━━━━━ Records to use

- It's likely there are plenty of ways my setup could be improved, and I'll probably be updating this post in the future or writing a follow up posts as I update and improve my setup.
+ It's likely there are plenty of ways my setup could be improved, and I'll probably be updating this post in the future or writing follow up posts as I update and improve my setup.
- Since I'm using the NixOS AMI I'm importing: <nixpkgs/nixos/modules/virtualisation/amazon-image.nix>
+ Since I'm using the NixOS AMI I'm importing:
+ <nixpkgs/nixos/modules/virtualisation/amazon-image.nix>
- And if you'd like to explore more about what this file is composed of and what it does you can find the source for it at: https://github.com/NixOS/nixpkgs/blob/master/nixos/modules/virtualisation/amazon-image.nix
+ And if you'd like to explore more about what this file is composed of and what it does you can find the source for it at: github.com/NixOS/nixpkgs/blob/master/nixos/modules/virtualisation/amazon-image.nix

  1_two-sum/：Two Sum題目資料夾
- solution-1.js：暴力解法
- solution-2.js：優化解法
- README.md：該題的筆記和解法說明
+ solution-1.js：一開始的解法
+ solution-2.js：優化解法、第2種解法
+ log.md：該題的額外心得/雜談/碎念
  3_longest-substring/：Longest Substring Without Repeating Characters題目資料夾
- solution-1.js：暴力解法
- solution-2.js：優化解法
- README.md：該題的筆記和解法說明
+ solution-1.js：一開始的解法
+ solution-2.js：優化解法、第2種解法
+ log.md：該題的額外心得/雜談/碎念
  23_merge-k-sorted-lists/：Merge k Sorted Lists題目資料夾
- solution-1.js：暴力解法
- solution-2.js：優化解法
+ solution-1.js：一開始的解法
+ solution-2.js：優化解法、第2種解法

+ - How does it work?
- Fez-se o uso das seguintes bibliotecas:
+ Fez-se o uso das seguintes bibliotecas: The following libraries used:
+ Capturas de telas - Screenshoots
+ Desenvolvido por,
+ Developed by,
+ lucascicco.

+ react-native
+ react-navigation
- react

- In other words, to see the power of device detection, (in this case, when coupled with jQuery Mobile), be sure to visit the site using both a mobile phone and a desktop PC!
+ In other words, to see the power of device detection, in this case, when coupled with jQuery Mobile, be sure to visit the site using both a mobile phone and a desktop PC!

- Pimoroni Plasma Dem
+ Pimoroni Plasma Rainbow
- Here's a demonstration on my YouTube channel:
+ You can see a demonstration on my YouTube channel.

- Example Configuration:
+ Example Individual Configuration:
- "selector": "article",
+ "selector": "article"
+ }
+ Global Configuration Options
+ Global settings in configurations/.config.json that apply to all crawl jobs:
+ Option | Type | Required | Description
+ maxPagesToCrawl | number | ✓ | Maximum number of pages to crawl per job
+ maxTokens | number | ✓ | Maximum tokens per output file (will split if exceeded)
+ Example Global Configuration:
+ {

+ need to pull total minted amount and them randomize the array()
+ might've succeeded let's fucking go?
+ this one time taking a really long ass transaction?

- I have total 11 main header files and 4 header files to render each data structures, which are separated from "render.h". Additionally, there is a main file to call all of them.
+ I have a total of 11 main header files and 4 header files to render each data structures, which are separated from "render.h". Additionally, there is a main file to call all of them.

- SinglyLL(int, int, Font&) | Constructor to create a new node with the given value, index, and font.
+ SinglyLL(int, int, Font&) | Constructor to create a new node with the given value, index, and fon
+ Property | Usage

━━━━━━━━━━

How to complete this task:
Give all the records above again, wording unchanged.

Your response:
- It's likely there are plenty of ways my setup could be improved, and I'll probably be updating this post in the future or writing a follow up posts as I update and improve my setup.
+ It's likely there are plenty of ways my setup could be improved, and I'll probably be updating this post in the future or writing follow up posts as I update and improve my setup.
- Since I'm using the NixOS AMI I'm importing: <nixpkgs/nixos/modules/virtualisation/amazon-image.nix>
+ Since I'm using the NixOS AMI I'm importing:
+ <nixpkgs/nixos/modules/virtualisation/amazon-image.nix>
- And if you'd like to explore more about what this file is composed of and what it does you can find the source for it at: https://github.com/NixOS/nixpkgs/blob/master/nixos/modules/virtualisation/amazon-image.nix
+ And if you'd like to explore more about what this file is composed of and what it does you can find the source for it at: github.com/NixOS/nixpkgs/blob/master/nixos/modules/virtualisation/amazon-image.nix

  1_two-sum/：Two Sum題目資料夾
- solution-1.js：暴力解法
- solution-2.js：優化解法
- README.md：該題的筆記和解法說明
+ solution-1.js：一開始的解法
+ solution-2.js：優化解法、第2種解法
+ log.md：該題的額外心得/雜談/碎念
  3_longest-substring/：Longest Substring Without Repeating Characters題目資料夾
- solution-1.js：暴力解法
- solution-2.js：優化解法
- README.md：該題的筆記和解法說明
+ solution-1.js：一開始的解法
+ solution-2.js：優化解法、第2種解法
+ log.md：該題的額外心得/雜談/碎念
  23_merge-k-sorted-lists/：Merge k Sorted Lists題目資料夾
- solution-1.js：暴力解法
- solution-2.js：優化解法
+ solution-1.js：一開始的解法
+ solution-2.js：優化解法、第2種解法

+ - How does it work?
- Fez-se o uso das seguintes bibliotecas:
+ Fez-se o uso das seguintes bibliotecas: The following libraries used:
+ Capturas de telas - Screenshoots
+ Desenvolvido por,
+ Developed by,
+ lucascicco.

+ react-native
+ react-navigation
- react

- In other words, to see the power of device detection, (in this case, when coupled with jQuery Mobile), be sure to visit the site using both a mobile phone and a desktop PC!
+ In other words, to see the power of device detection, in this case, when coupled with jQuery Mobile, be sure to visit the site using both a mobile phone and a desktop PC!

- Pimoroni Plasma Dem
+ Pimoroni Plasma Rainbow
- Here's a demonstration on my YouTube channel:
+ You can see a demonstration on my YouTube channel.

- Example Configuration:
+ Example Individual Configuration:
- "selector": "article",
+ "selector": "article"
+ }
+ Global Configuration Options
+ Global settings in configurations/.config.json that apply to all crawl jobs:
+ Option | Type | Required | Description
+ maxPagesToCrawl | number | ✓ | Maximum number of pages to crawl per job
+ maxTokens | number | ✓ | Maximum tokens per output file (will split if exceeded)
+ Example Global Configuration:
+ {

+ need to pull total minted amount and them randomize the array()
+ might've succeeded let's fucking go?
+ this one time taking a really long ass transaction?

- I have total 11 main header files and 4 header files to render each data structures, which are separated from "render.h". Additionally, there is a main file to call all of them.
+ I have a total of 11 main header files and 4 header files to render each data structures, which are separated from "render.h". Additionally, there is a main file to call all of them.

- SinglyLL(int, int, Font&) | Constructor to create a new node with the given value, index, and font.
+ SinglyLL(int, int, Font&) | Constructor to create a new node with the given value, index, and fon
+ Property | Usage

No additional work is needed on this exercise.